Second, the book shows the ways in which the targets of condemnation are often determined by their political weakness. Although the NLDC publicly insisted that their economic development project required the government to take over every bit of the targeted Fort Trumbull neighborhood, in fact the pattern of condemnations was largely driven by the political influence or lack thereof of the property owners involved. One of the best parts of Benedict's book describes how the NLDC decided to spare property belonging to the Italian Dramatic Club - an all-male social club that had a lot of clout in New London politics in part because many local elites were members. Susette Kelo and her neighbors (most of whom were working or lower middle class) lacked similar influence and so were out of luck. More generally, the book shows the great difficulty of resisting eminent domain when those targeted are relatively lacking in political influence. Although Kelo and the other targeted property owners put it an enormous effort and were aided by experienced political activists, they couldn't make any political headway in resisting the condemnations until the Institute for Justice - a prominent libertarian public interest firm - filed a legal case on their behalf and helped bring the case to the attention of the national media. Their experience illustrates the limits of the political process as a means for protecting the property rights of the poor and politically weak. Few targeted property owners are as persistent and determined as Susette Kelo, and fewer still have the good fortune to attract extensive media attention to their plight. These realities weaken claims that we don't need judicial intervention or new laws limiting eminent domain authority because individual property owners can protect their rights in the political process on a case by case basis.

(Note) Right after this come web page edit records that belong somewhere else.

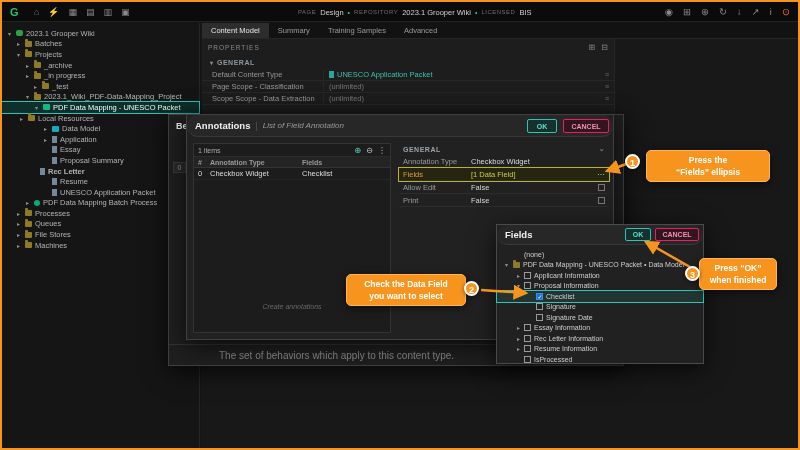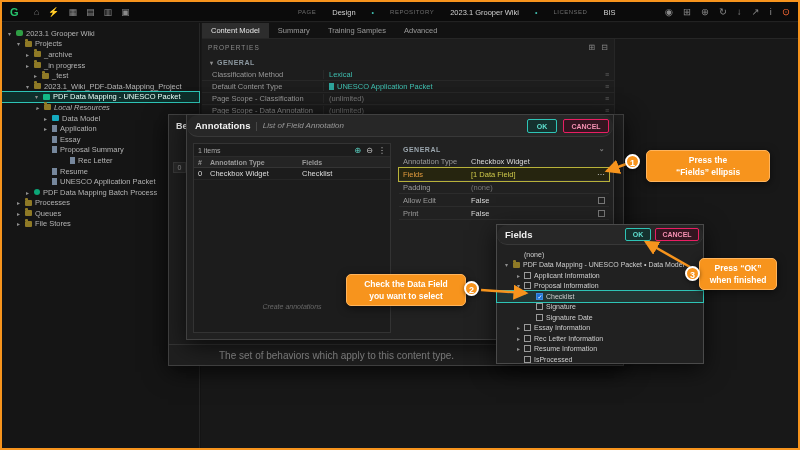--- a/index.html
+++ b/index.html
@@ -11,7 +11,7 @@
   .logo{position:absolute;left:8px;top:3px;color:#27c46d;font-weight:bold;font-size:11px;line-height:14px;}
   .tb-left{position:absolute;left:32px;top:0;height:20px;display:flex;align-items:center;gap:9px;}
   .tbi{color:#8a8a8a;font-size:9px;line-height:20px;}
-  .tb-center{position:absolute;left:296px;top:0;height:20px;display:flex;align-items:center;gap:16px;white-space:nowrap;}
+  .tb-center{position:absolute;left:296px;top:0;height:20px;display:flex;align-items:center;gap:4px;white-space:nowrap;}
   .tb-label{color:#6d6d6d;font-size:6px;letter-spacing:.5px;}
   .tb-value{color:#d0d0d0;font-size:7.5px;}
   .tb-dot{color:#3fbfb0;font-size:7px;}

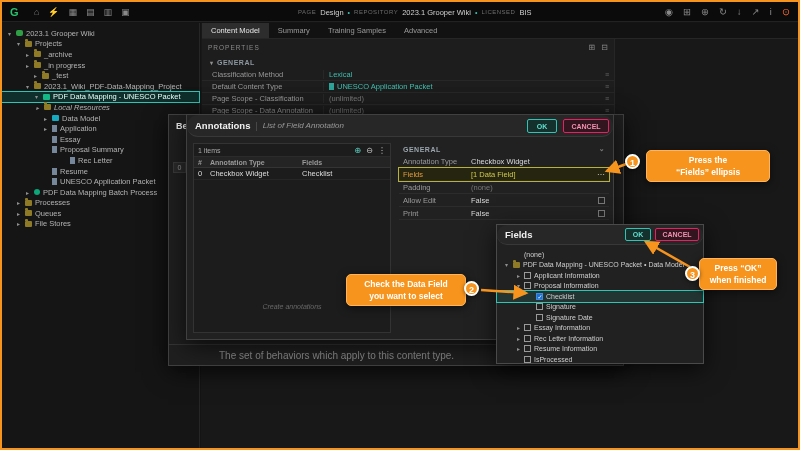--- a/index.html
+++ b/index.html
@@ -168,6 +168,11 @@
         <span class="tlabel">2023.1 Grooper Wiki</span>
       </div>
       <div class="tree-row" style="padding-left: 15px;">
+        <span class="arrow closed"></span>
+        <span class="nicon folder-icon"></span>
+        <span class="tlabel">Batches</span>
+      </div>
+      <div class="tree-row" style="padding-left: 15px;">
         <span class="arrow open"></span>
         <span class="nicon folder-icon"></span>
         <span class="tlabel">Projects</span>

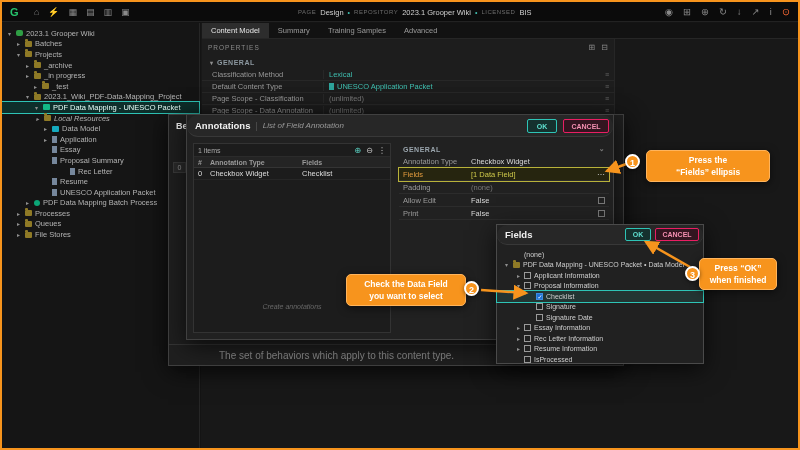--- a/index.html
+++ b/index.html
@@ -284,13 +284,6 @@
       </div>
       <div>
 
-      <div class="prow">
-            <span class="plabel">Classification Method</span>
-            <span class="pvalue teal">
-              <span>Lexical</span>
-            </span>
-            <span class="mico">≡</span>
-          </div>
           <div class="prow">
             <span class="plabel">Default Content Type</span>
             <span class="pvalue teal">

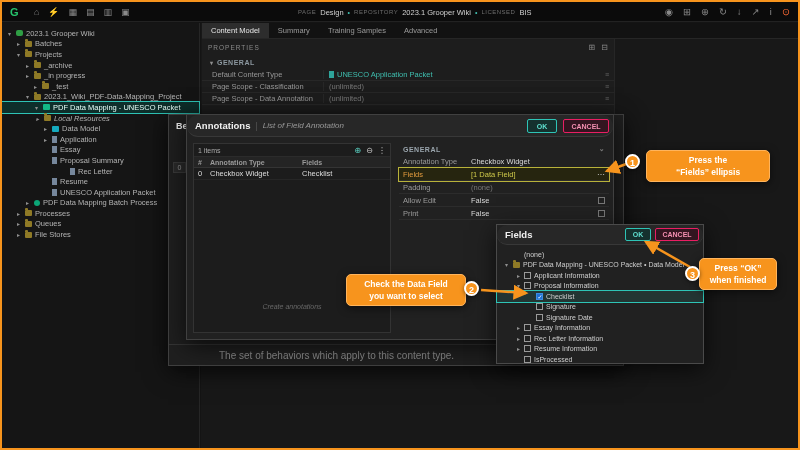--- a/index.html
+++ b/index.html
@@ -300,7 +300,7 @@
             <span class="mico">≡</span>
           </div>
           <div class="prow">
-            <span class="plabel">Page Scope - Data Annotation</span>
+            <span class="plabel">Scope Scope - Data Extraction</span>
             <span class="pvalue muted">
               <span>(unlimited)</span>
             </span>

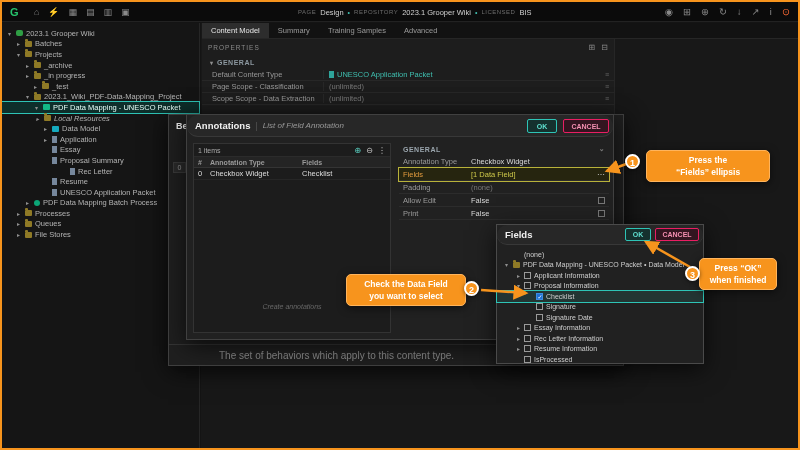--- a/index.html
+++ b/index.html
@@ -202,7 +202,7 @@
         <span class="nicon content-model-icon"></span>
         <span class="tlabel">PDF Data Mapping - UNESCO Packet</span>
       </div>
-      <div class="tree-row" style="padding-left: 34px; font-style: italic;">
+      <div class="tree-row" style="padding-left: 18px;">
         <span class="arrow closed"></span>
         <span class="nicon folder-icon"></span>
         <span class="tlabel">Local Resources</span>

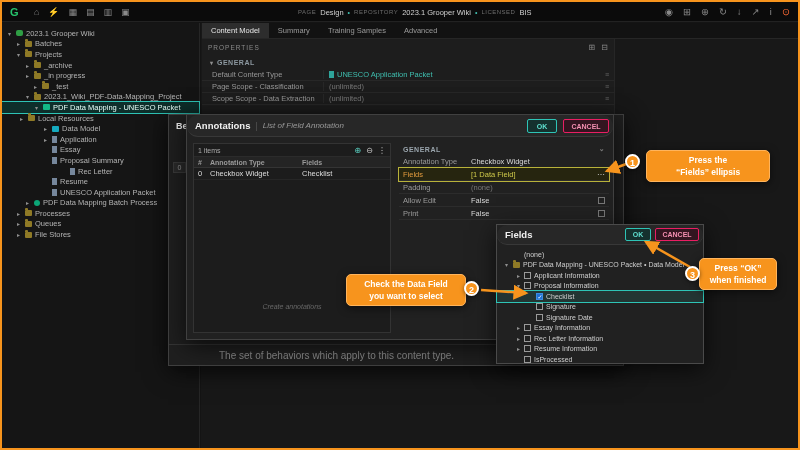--- a/index.html
+++ b/index.html
@@ -227,7 +227,7 @@
         <span class="nicon document-icon"></span>
         <span class="tlabel">Proposal Summary</span>
       </div>
-      <div class="tree-row" style="padding-left: 60px;">
+      <div class="tree-row" style="padding-left: 30px; font-weight: bold;">
         <span class="arrow none"></span>
         <span class="nicon document-icon"></span>
         <span class="tlabel">Rec Letter</span>

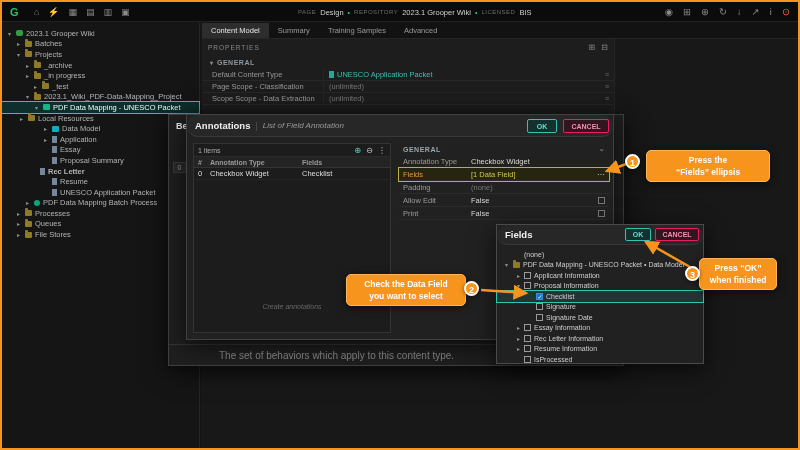--- a/index.html
+++ b/index.html
@@ -362,11 +362,6 @@
             <span class="trail ellipsis"></span>
           </div>
           <div class="arow">
-            <span class="alabel">Padding</span>
-            <span class="avalue muted">(none)</span>
-
-          </div>
-          <div class="arow">
             <span class="alabel">Allow Edit</span>
             <span class="avalue plain">False</span>
             <span class="trail checkbox"></span>

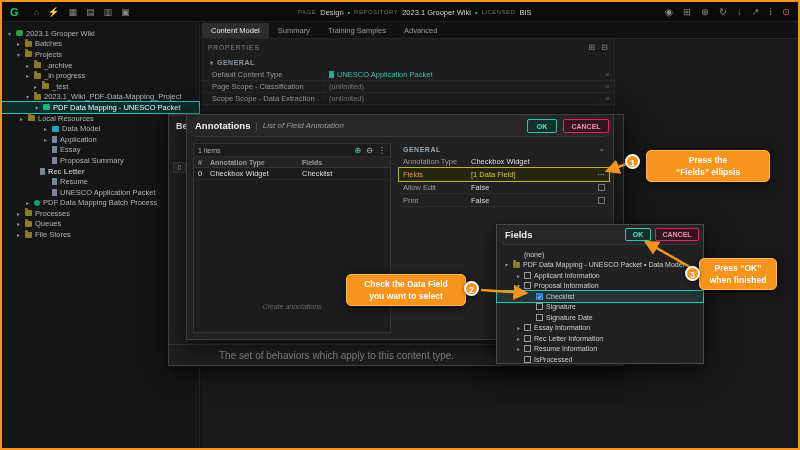--- a/index.html
+++ b/index.html
@@ -262,6 +262,11 @@
         <span class="nicon folder-icon"></span>
         <span class="tlabel">File Stores</span>
       </div>
+      <div class="tree-row" style="padding-left: 15px;">
+        <span class="arrow closed"></span>
+        <span class="nicon folder-icon"></span>
+        <span class="tlabel">Machines</span>
+      </div>
     </div>
 
   <div class="main z10">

Benedict also does an excellent job of portraying the human cost of going through an eminent domain case. Kelo and the other targeted property owners had their lives severely disrupted for several years, as they waited to see whether they would lose their homes. Perhaps even worse, the NLDC and the City subjected them to a variety of petty harrassment in order to force them to give in, including trying to charge them rent for living in their own homes, blowing up buildings on nearby lots (thereby spreading debris and dust on the resisting owners' land), and attempting to force out one of the owners' tenants in order to cut into his income. Realistically, few property owners of modest means can afford to go through such an ordeal. Moreover, the New London owners had the immense advantage of getting excellent pro bono legal representation from the Institute for Justice; they might not have been able to engage in a prolonged legal battle otherwise. Such problems cut against claims that eminent domain abuse can be prevented by granting property owners stronger procedural rights. To the contrary, the longer and more complicated the legal procedures for eminent domain, the greater the cost of going through them for owners and the greater the incentive to give in to the government's demands rather than resist.

Finally, Benedict highlights an often-overlooked aspect of Kelo-style "economic development" takings: their all too common failure to actually produce the economic development that supposedly justified them in the first place. As he points out, almost four years after the legal battle ended and nearly ten years after the NLDC's development project began, the City still hasn't built anything on the condemned land and there is no prospect of doing so anytime soon. So far, the net result of the NLDC's condemnation efforts has been to destroy an entire neighborhood and waste some $80 million in public funds. The failure of the Kelo condemnations to actually benefit the local economy is a predictable result of the perverse incentives facing the NLDC and other similar agencies.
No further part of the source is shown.